Source material –
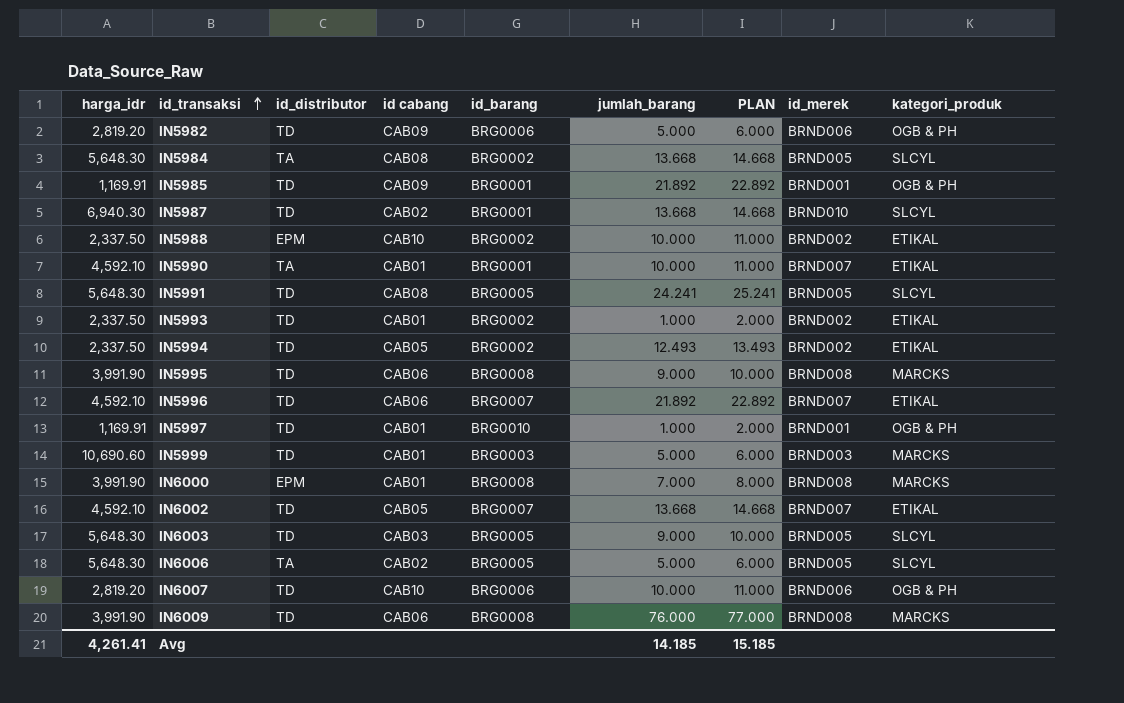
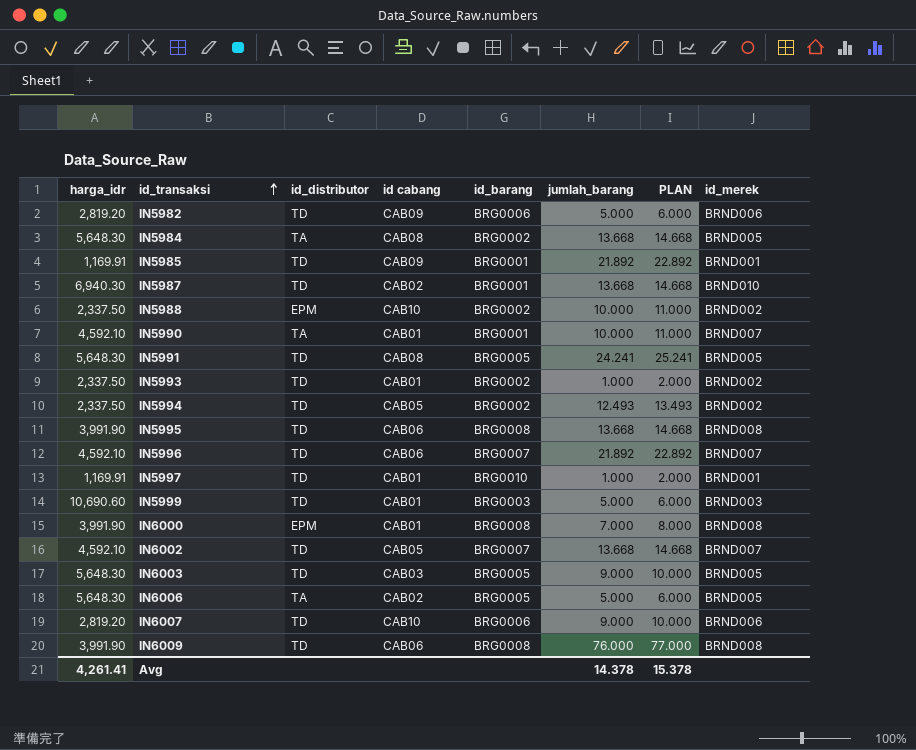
column kategori_produk | position: 9 -> none
IN5995 | jumlah_barang: 9.000 -> 13.668
IN5995 | PLAN: 10.000 -> 14.668
IN6007 | jumlah_barang: 10.000 -> 9.000
IN6007 | PLAN: 11.000 -> 10.000
Avg | jumlah_barang: 14.185 -> 14.378
Avg | PLAN: 15.185 -> 15.378

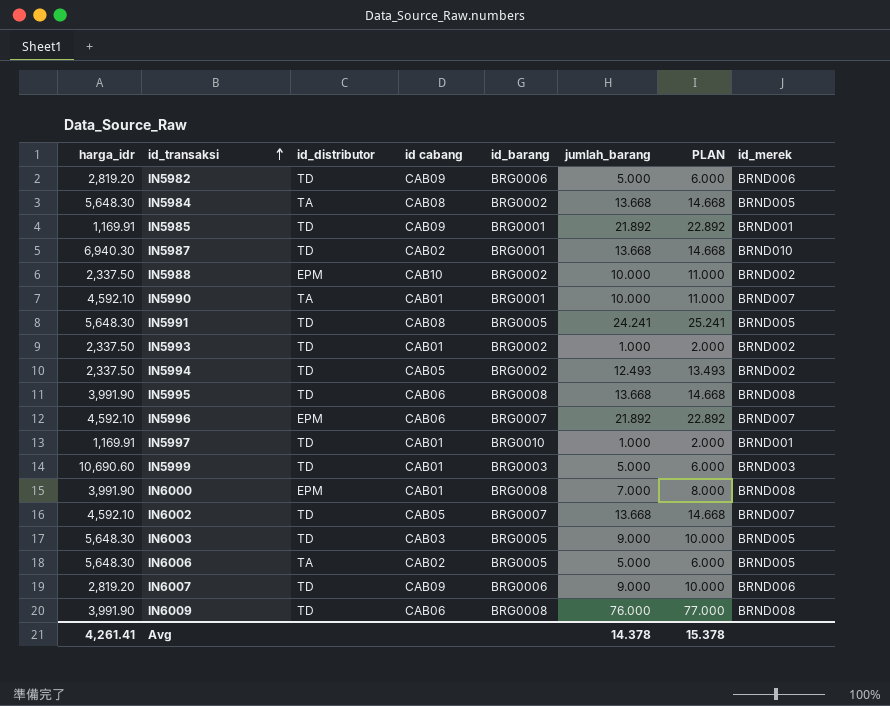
IN5996 | id_distributor: TD -> EPM
IN6007 | id cabang: CAB10 -> CAB09

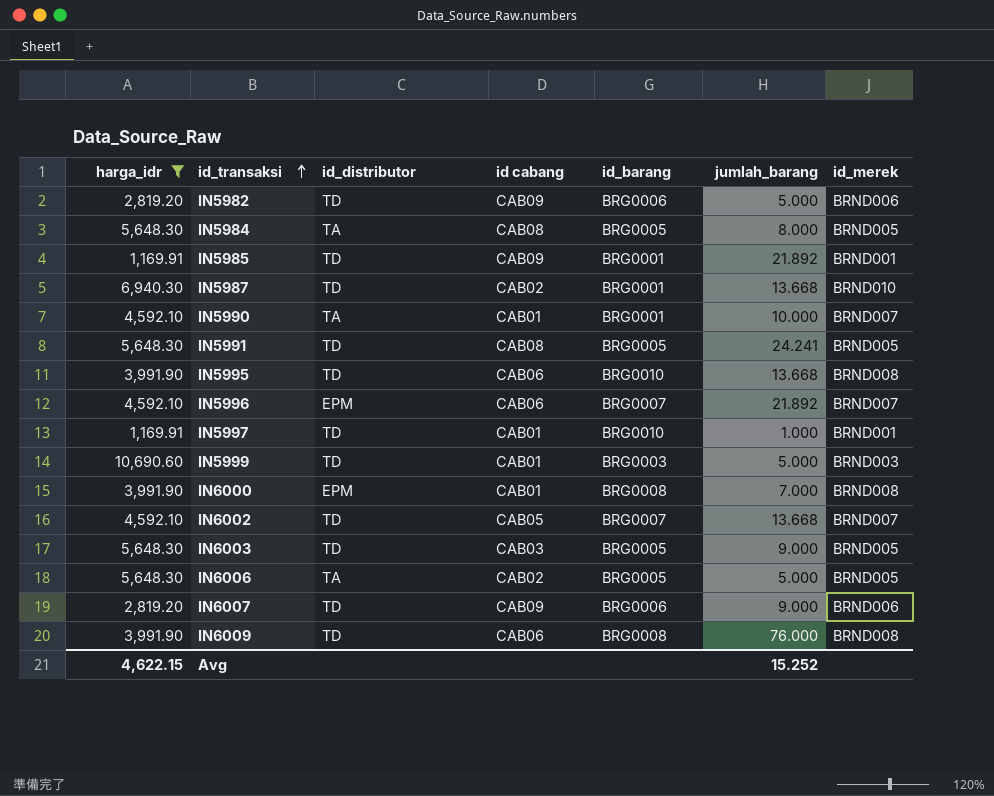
filter: none -> harga_idr != 2,337.50
column PLAN | formula: [jumlah_barang] + 1 -> none
IN5984 | id_barang: BRG0002 -> BRG0005
IN5984 | jumlah_barang: 13.668 -> 8.000
IN5995 | id_barang: BRG0008 -> BRG0010
Avg | harga_idr: 4,261.41 -> 4,622.15
Avg | jumlah_barang: 14.378 -> 15.252

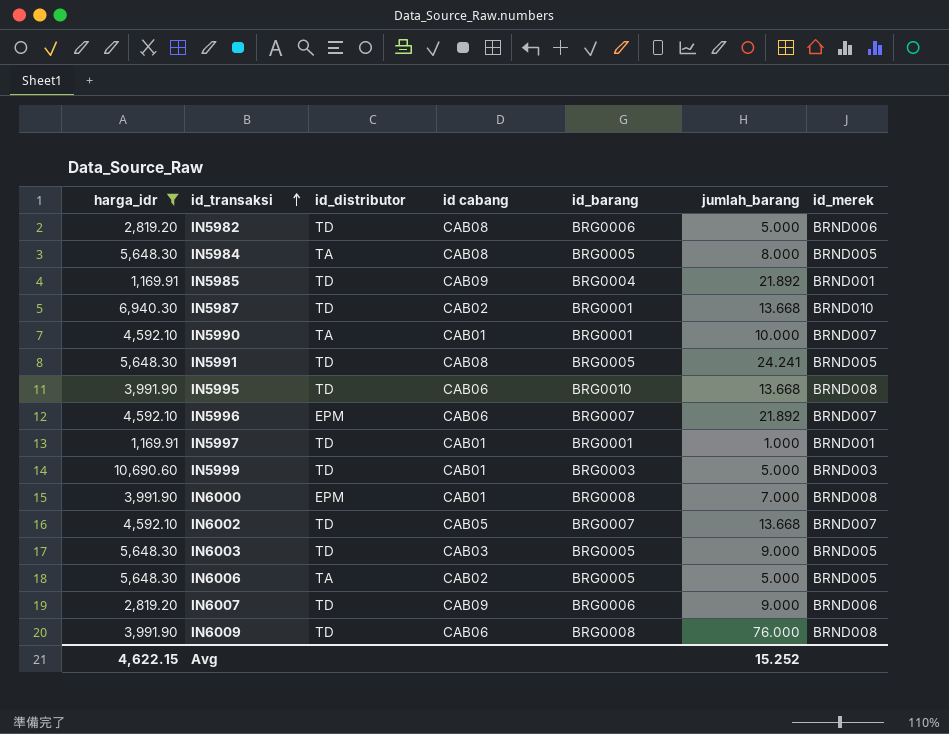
IN5982 | id cabang: CAB09 -> CAB08
IN5985 | id_barang: BRG0001 -> BRG0004
IN5997 | id_barang: BRG0010 -> BRG0001

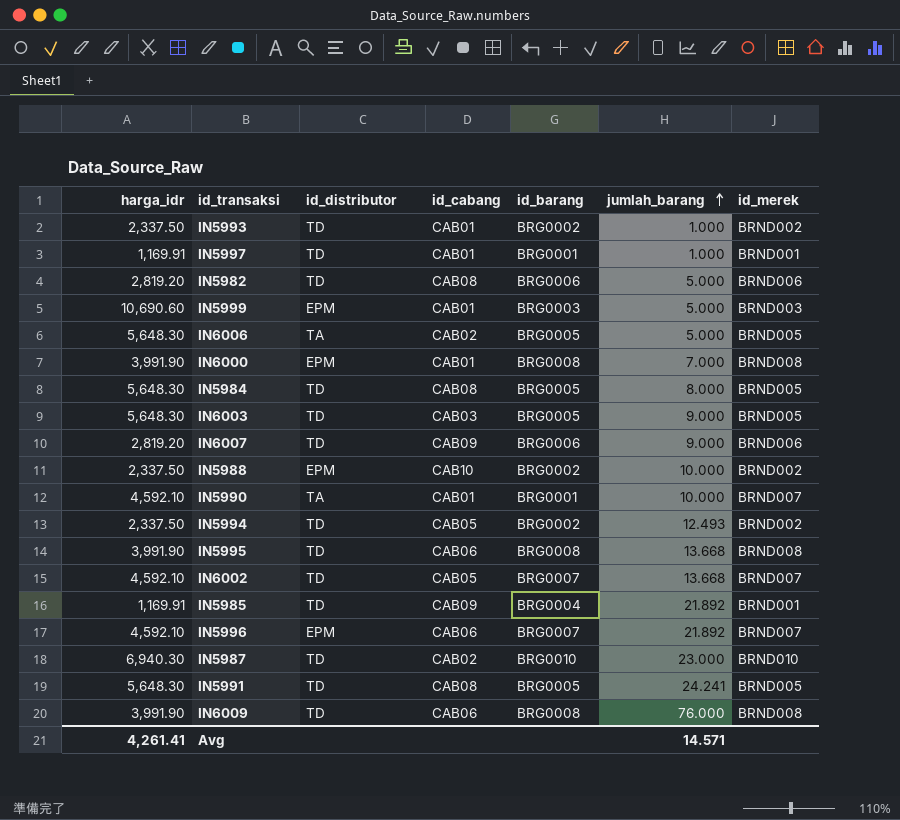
filter: harga_idr != 2,337.50 -> none
row order: id_transaksi ascending -> jumlah_barang ascending
column name: id cabang -> id_cabang
IN5999 | id_distributor: TD -> EPM
IN5984 | id_distributor: TA -> TD
IN5995 | id_barang: BRG0010 -> BRG0008
IN5987 | id_barang: BRG0001 -> BRG0010
IN5987 | jumlah_barang: 13.668 -> 23.000
Avg | harga_idr: 4,622.15 -> 4,261.41
Avg | jumlah_barang: 15.252 -> 14.571

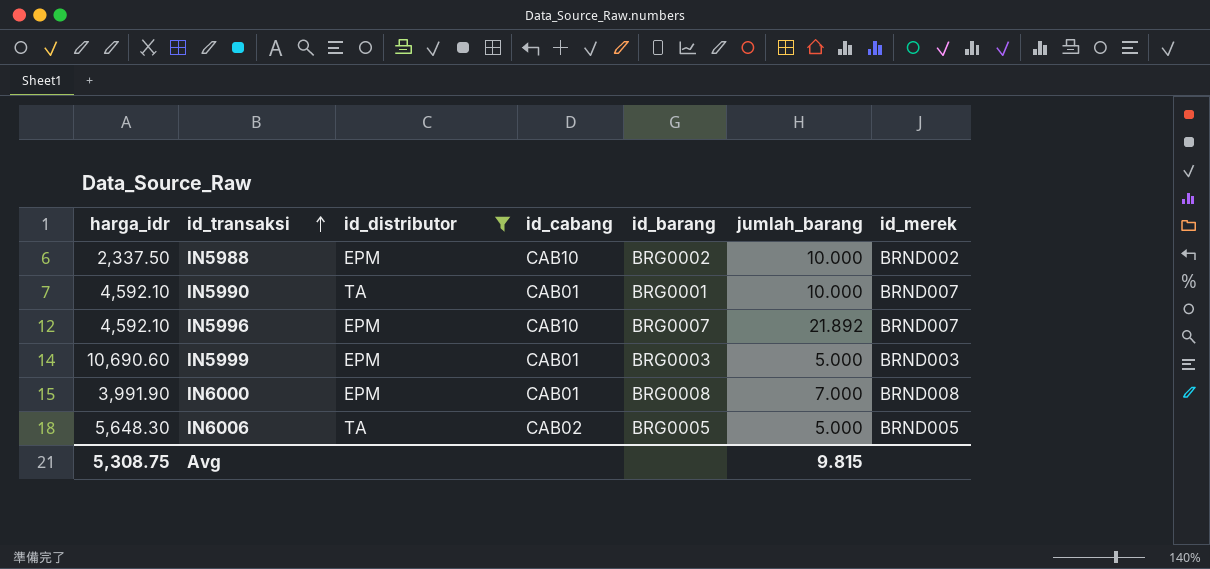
filter: none -> id_distributor != TD
row order: jumlah_barang ascending -> id_transaksi ascending
IN5996 | id_cabang: CAB06 -> CAB10
Avg | harga_idr: 4,261.41 -> 5,308.75
Avg | jumlah_barang: 14.571 -> 9.815

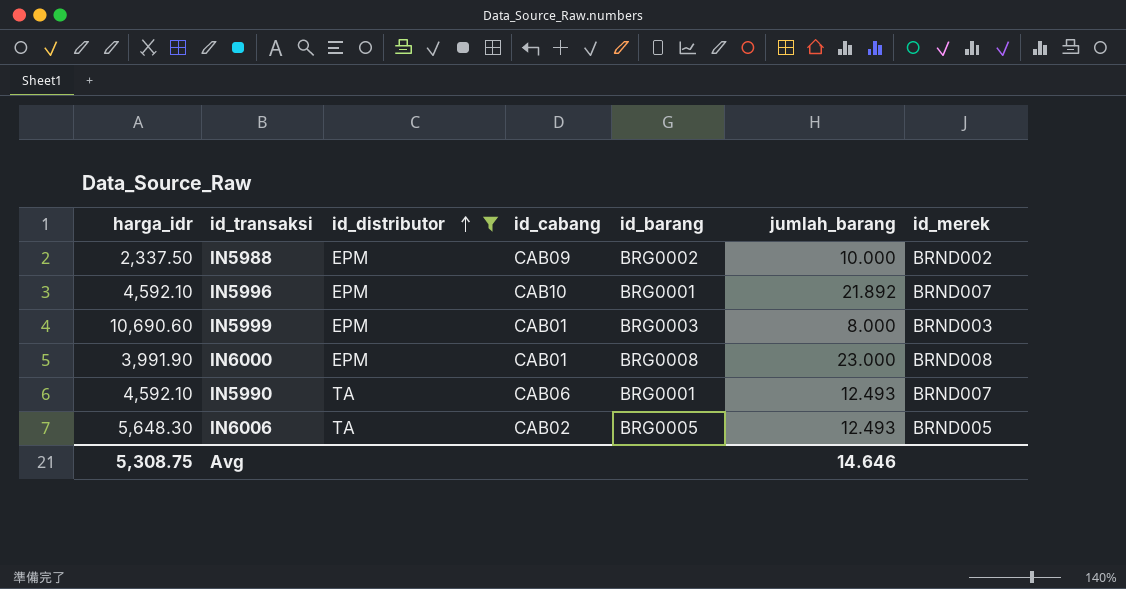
row order: id_transaksi ascending -> id_distributor ascending
IN5988 | id_cabang: CAB10 -> CAB09
IN5996 | id_barang: BRG0007 -> BRG0001
IN5999 | jumlah_barang: 5.000 -> 8.000
IN6000 | jumlah_barang: 7.000 -> 23.000
IN5990 | id_cabang: CAB01 -> CAB06
IN5990 | jumlah_barang: 10.000 -> 12.493
IN6006 | jumlah_barang: 5.000 -> 12.493
Avg | jumlah_barang: 9.815 -> 14.646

Task objective –
The records above need to be reproduced exactly, with all images omitted.

Written response –
column kategori_produk | position: 9 -> none
IN5995 | jumlah_barang: 9.000 -> 13.668
IN5995 | PLAN: 10.000 -> 14.668
IN6007 | jumlah_barang: 10.000 -> 9.000
IN6007 | PLAN: 11.000 -> 10.000
Avg | jumlah_barang: 14.185 -> 14.378
Avg | PLAN: 15.185 -> 15.378

IN5996 | id_distributor: TD -> EPM
IN6007 | id cabang: CAB10 -> CAB09

filter: none -> harga_idr != 2,337.50
column PLAN | formula: [jumlah_barang] + 1 -> none
IN5984 | id_barang: BRG0002 -> BRG0005
IN5984 | jumlah_barang: 13.668 -> 8.000
IN5995 | id_barang: BRG0008 -> BRG0010
Avg | harga_idr: 4,261.41 -> 4,622.15
Avg | jumlah_barang: 14.378 -> 15.252

IN5982 | id cabang: CAB09 -> CAB08
IN5985 | id_barang: BRG0001 -> BRG0004
IN5997 | id_barang: BRG0010 -> BRG0001

filter: harga_idr != 2,337.50 -> none
row order: id_transaksi ascending -> jumlah_barang ascending
column name: id cabang -> id_cabang
IN5999 | id_distributor: TD -> EPM
IN5984 | id_distributor: TA -> TD
IN5995 | id_barang: BRG0010 -> BRG0008
IN5987 | id_barang: BRG0001 -> BRG0010
IN5987 | jumlah_barang: 13.668 -> 23.000
Avg | harga_idr: 4,622.15 -> 4,261.41
Avg | jumlah_barang: 15.252 -> 14.571

filter: none -> id_distributor != TD
row order: jumlah_barang ascending -> id_transaksi ascending
IN5996 | id_cabang: CAB06 -> CAB10
Avg | harga_idr: 4,261.41 -> 5,308.75
Avg | jumlah_barang: 14.571 -> 9.815

row order: id_transaksi ascending -> id_distributor ascending
IN5988 | id_cabang: CAB10 -> CAB09
IN5996 | id_barang: BRG0007 -> BRG0001
IN5999 | jumlah_barang: 5.000 -> 8.000
IN6000 | jumlah_barang: 7.000 -> 23.000
IN5990 | id_cabang: CAB01 -> CAB06
IN5990 | jumlah_barang: 10.000 -> 12.493
IN6006 | jumlah_barang: 5.000 -> 12.493
Avg | jumlah_barang: 9.815 -> 14.646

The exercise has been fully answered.